TASK INSTRUCTIONS
Give the records again in full, exactly as they appear, but without the pictures.

[Stored dataset items]
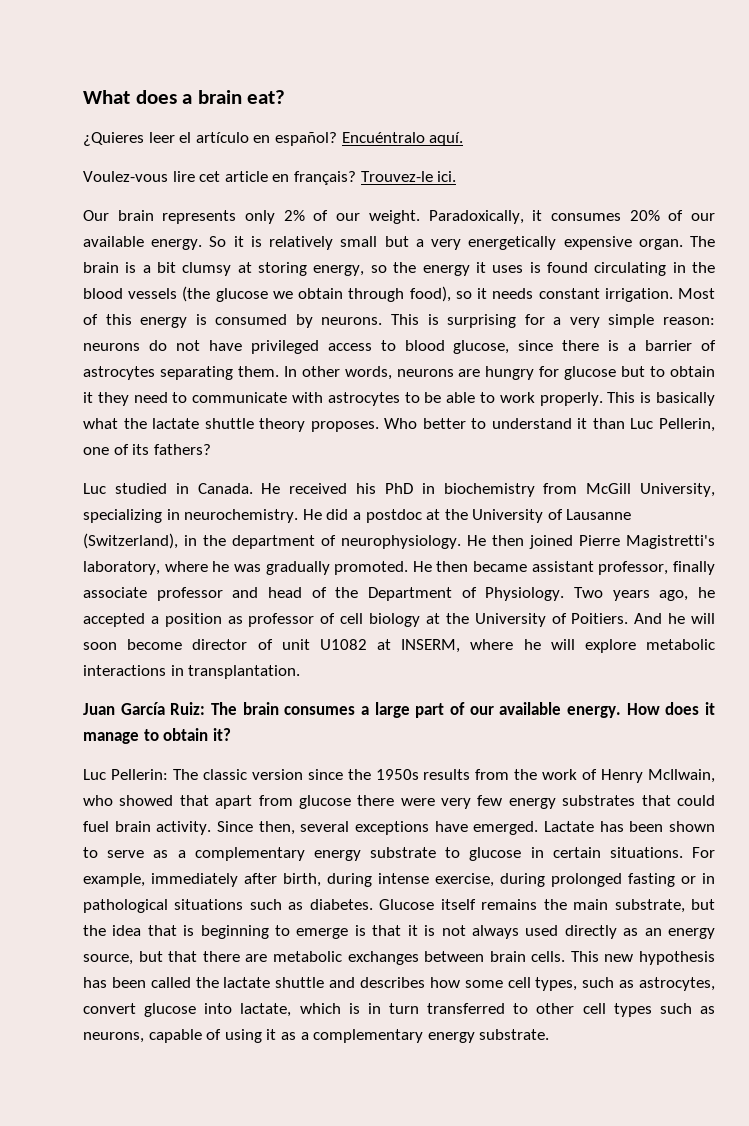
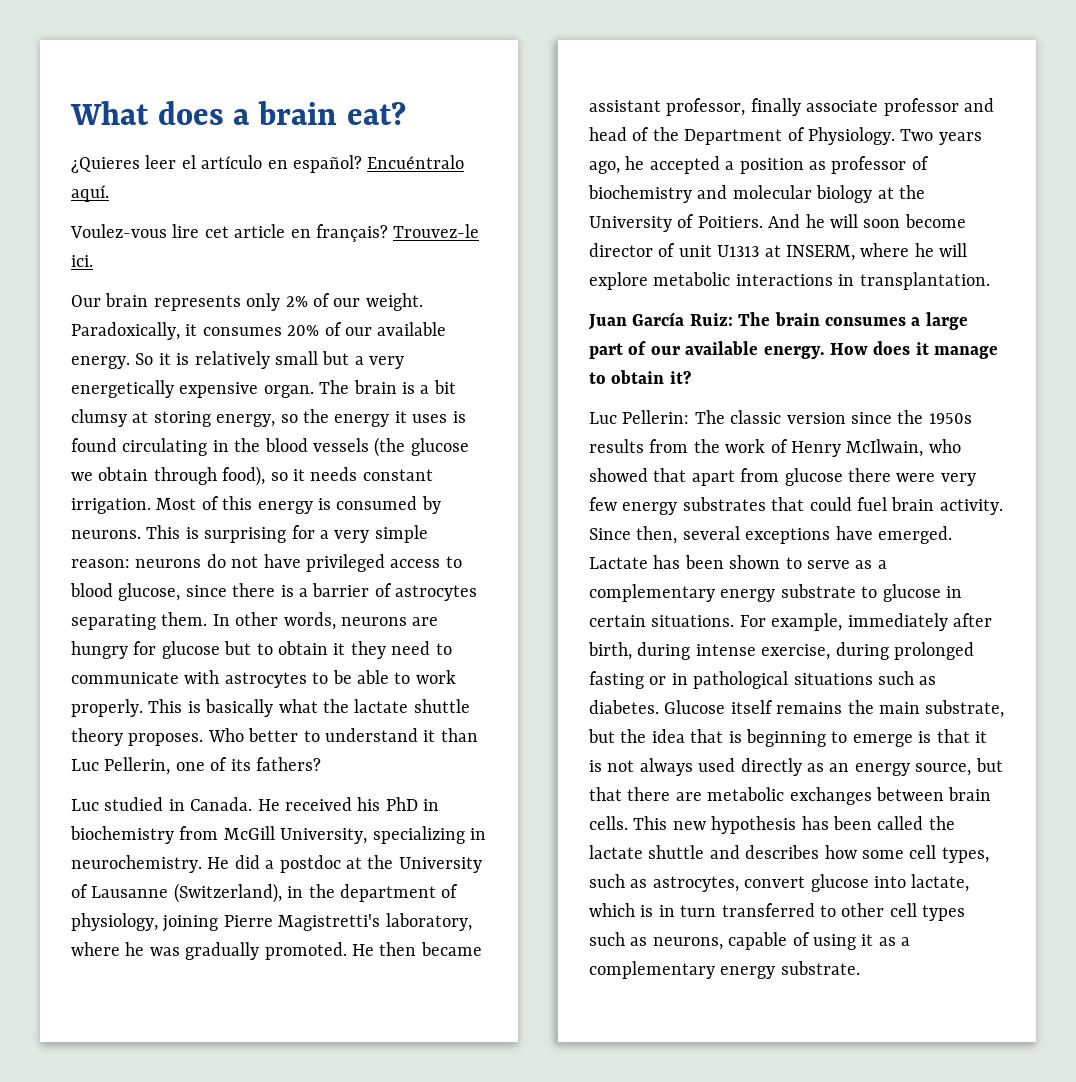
- He did a postdoc at the University of Lausanne (Switzerland), in the department of neurophysiology. He then joined Pierre Magistretti's laboratory, where he was gradually promoted.
+ He did a postdoc at the University of Lausanne (Switzerland), in the department of physiology, joining Pierre Magistretti's laboratory, where he was gradually promoted.
- Two years ago, he accepted a position as professor of cell biology at the University of Poitiers.
+ Two years ago, he accepted a position as professor of biochemistry and molecular biology at the University of Poitiers.
- And he will soon become director of unit U1082 at INSERM, where he will explore metabolic interactions in transplantation.
+ And he will soon become director of unit U1313 at INSERM, where he will explore metabolic interactions in transplantation.

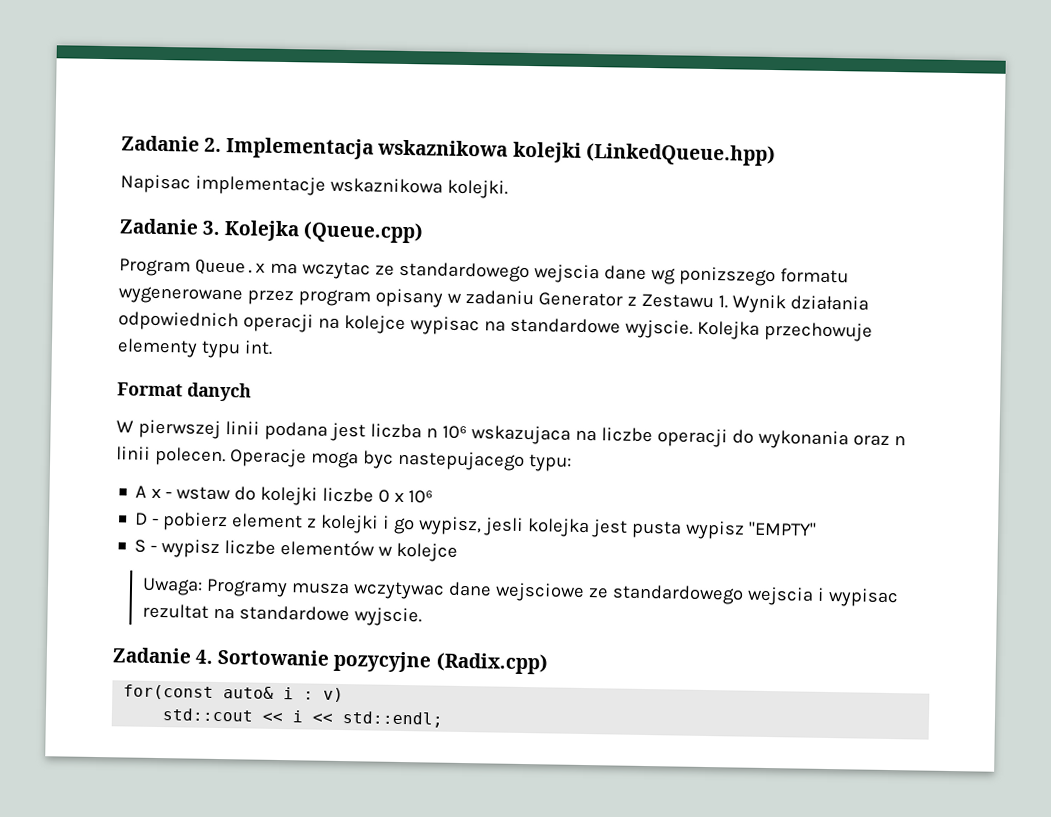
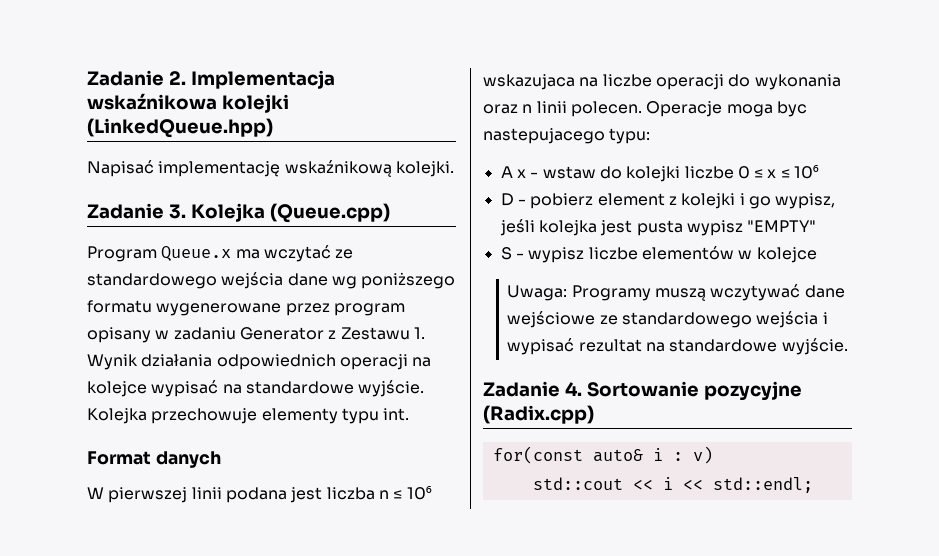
- Zadanie 2. Implementacja wskaznikowa kolejki (LinkedQueue.hpp)
+ Zadanie 2. Implementacja wskaźnikowa kolejki (LinkedQueue.hpp)
- Napisac implementacje wskaznikowa kolejki.
+ Napisać implementację wskaźnikową kolejki.
- Program Queue.x ma wczytac ze standardowego wejscia dane wg ponizszego formatu wygenerowane przez program opisany w zadaniu Generator z Zestawu 1. Wynik działania odpowiednich operacji na kolejce wypisac na standardowe wyjscie.
+ Program Queue.x ma wczytać ze standardowego wejścia dane wg poniższego formatu wygenerowane przez program opisany w zadaniu Generator z Zestawu 1. Wynik działania odpowiednich operacji na kolejce wypisać na standardowe wyjście.
- W pierwszej linii podana jest liczba n 10⁶ wskazujaca na liczbe operacji do wykonania oraz n linii polecen.
+ W pierwszej linii podana jest liczba n ≤ 10⁶ wskazujaca na liczbe operacji do wykonania oraz n linii polecen.
- A x - wstaw do kolejki liczbe 0 x 10⁶
+ A x - wstaw do kolejki liczbe 0 ≤ x ≤ 10⁶
- D - pobierz element z kolejki i go wypisz, jesli kolejka jest pusta wypisz "EMPTY"
+ D - pobierz element z kolejki i go wypisz, jeśli kolejka jest pusta wypisz "EMPTY"
- Uwaga: Programy musza wczytywac dane wejsciowe ze standardowego wejscia i wypisac rezultat na standardowe wyjscie.
+ Uwaga: Programy muszą wczytywać dane wejściowe ze standardowego wejścia i wypisać rezultat na standardowe wyjście.

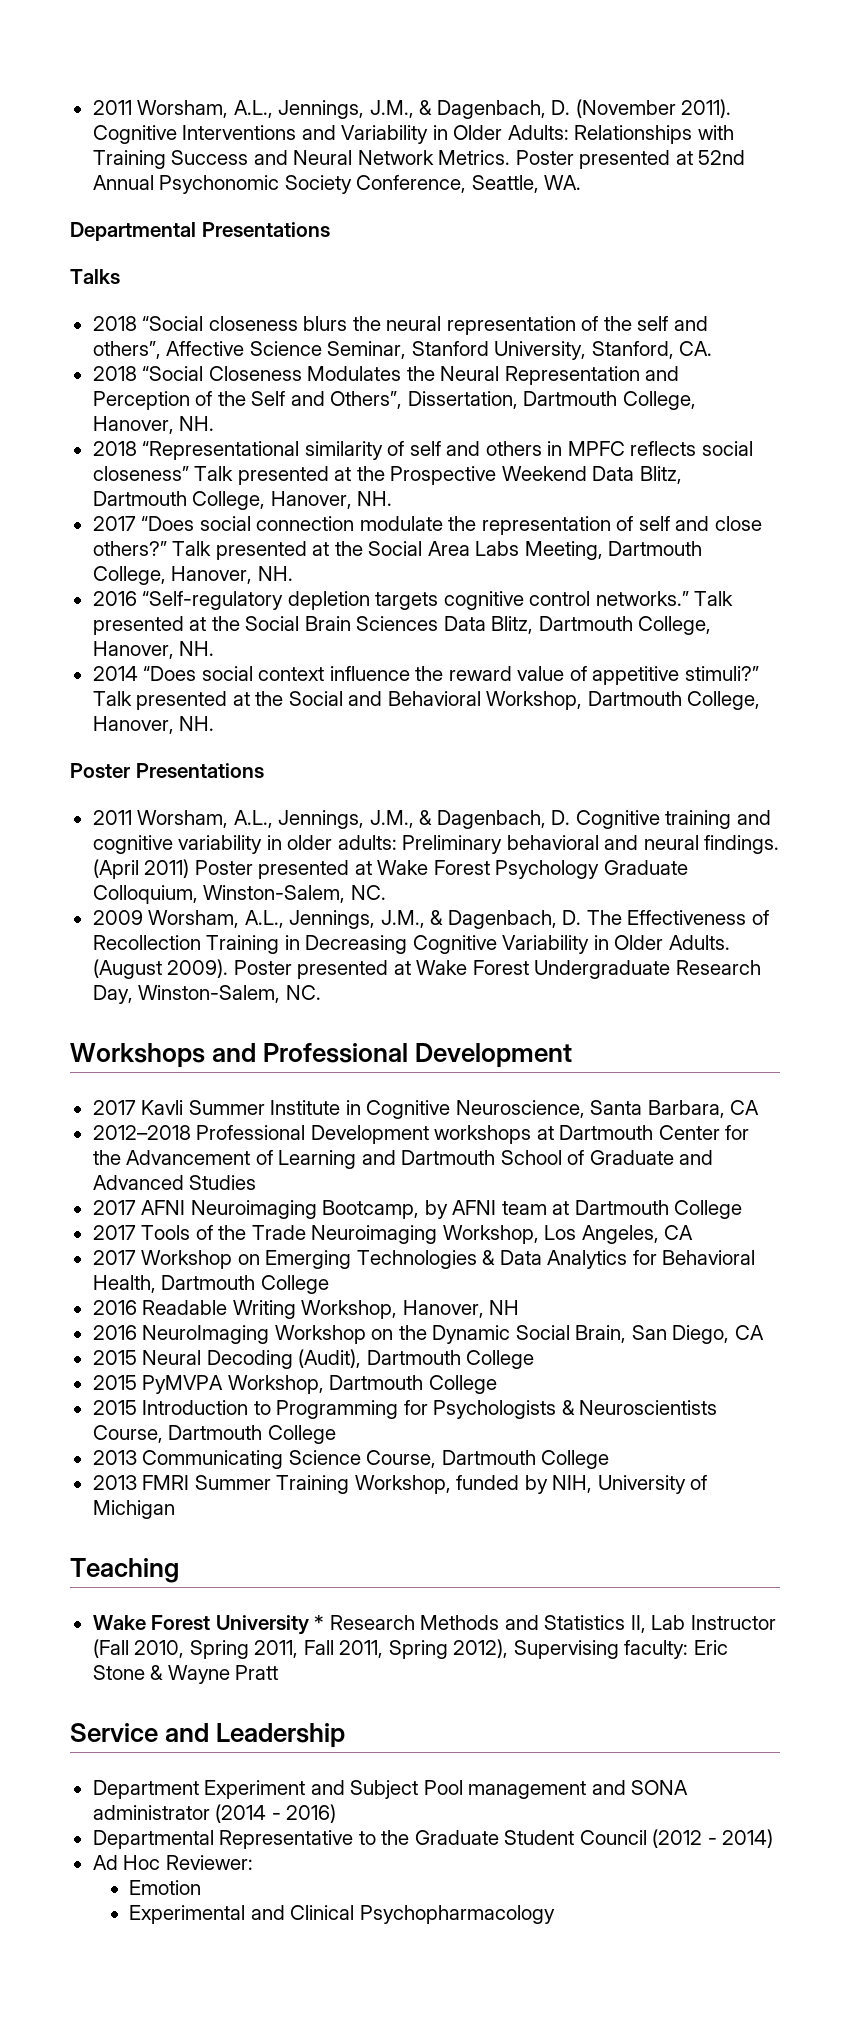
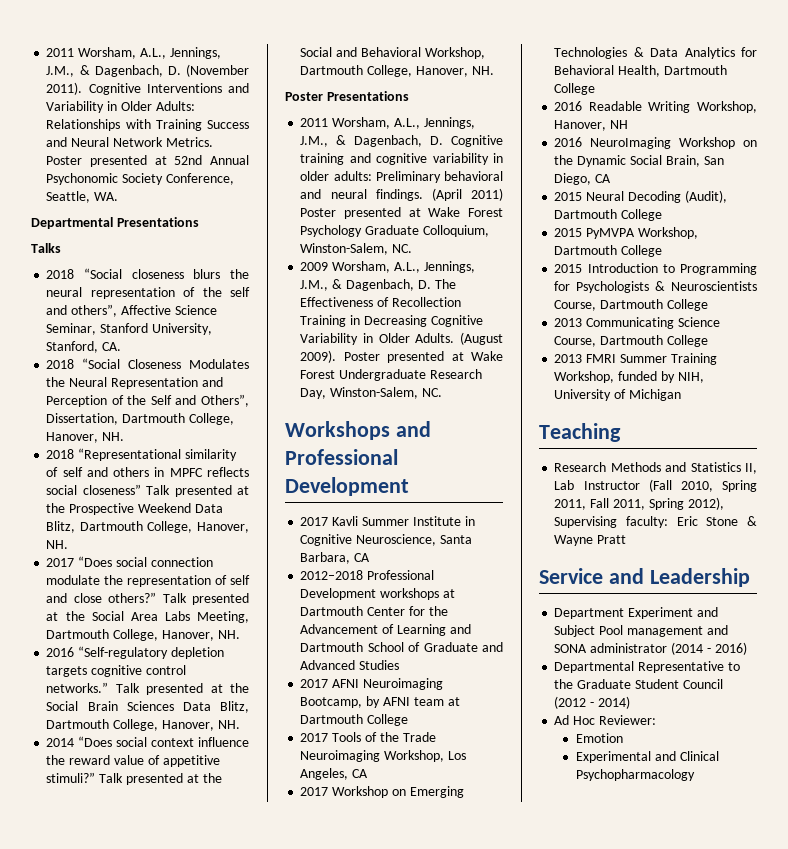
- Wake Forest University * Research Methods and Statistics II, Lab Instructor (Fall 2010, Spring 2011, Fall 2011, Spring 2012), Supervising faculty: Eric Stone & Wayne Pratt
+ Research Methods and Statistics II, Lab Instructor (Fall 2010, Spring 2011, Fall 2011, Spring 2012), Supervising faculty: Eric Stone & Wayne Pratt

TASK ANSWER
- He did a postdoc at the University of Lausanne (Switzerland), in the department of neurophysiology. He then joined Pierre Magistretti's laboratory, where he was gradually promoted.
+ He did a postdoc at the University of Lausanne (Switzerland), in the department of physiology, joining Pierre Magistretti's laboratory, where he was gradually promoted.
- Two years ago, he accepted a position as professor of cell biology at the University of Poitiers.
+ Two years ago, he accepted a position as professor of biochemistry and molecular biology at the University of Poitiers.
- And he will soon become director of unit U1082 at INSERM, where he will explore metabolic interactions in transplantation.
+ And he will soon become director of unit U1313 at INSERM, where he will explore metabolic interactions in transplantation.

- Zadanie 2. Implementacja wskaznikowa kolejki (LinkedQueue.hpp)
+ Zadanie 2. Implementacja wskaźnikowa kolejki (LinkedQueue.hpp)
- Napisac implementacje wskaznikowa kolejki.
+ Napisać implementację wskaźnikową kolejki.
- Program Queue.x ma wczytac ze standardowego wejscia dane wg ponizszego formatu wygenerowane przez program opisany w zadaniu Generator z Zestawu 1. Wynik działania odpowiednich operacji na kolejce wypisac na standardowe wyjscie.
+ Program Queue.x ma wczytać ze standardowego wejścia dane wg poniższego formatu wygenerowane przez program opisany w zadaniu Generator z Zestawu 1. Wynik działania odpowiednich operacji na kolejce wypisać na standardowe wyjście.
- W pierwszej linii podana jest liczba n 10⁶ wskazujaca na liczbe operacji do wykonania oraz n linii polecen.
+ W pierwszej linii podana jest liczba n ≤ 10⁶ wskazujaca na liczbe operacji do wykonania oraz n linii polecen.
- A x - wstaw do kolejki liczbe 0 x 10⁶
+ A x - wstaw do kolejki liczbe 0 ≤ x ≤ 10⁶
- D - pobierz element z kolejki i go wypisz, jesli kolejka jest pusta wypisz "EMPTY"
+ D - pobierz element z kolejki i go wypisz, jeśli kolejka jest pusta wypisz "EMPTY"
- Uwaga: Programy musza wczytywac dane wejsciowe ze standardowego wejscia i wypisac rezultat na standardowe wyjscie.
+ Uwaga: Programy muszą wczytywać dane wejściowe ze standardowego wejścia i wypisać rezultat na standardowe wyjście.

- Wake Forest University * Research Methods and Statistics II, Lab Instructor (Fall 2010, Spring 2011, Fall 2011, Spring 2012), Supervising faculty: Eric Stone & Wayne Pratt
+ Research Methods and Statistics II, Lab Instructor (Fall 2010, Spring 2011, Fall 2011, Spring 2012), Supervising faculty: Eric Stone & Wayne Pratt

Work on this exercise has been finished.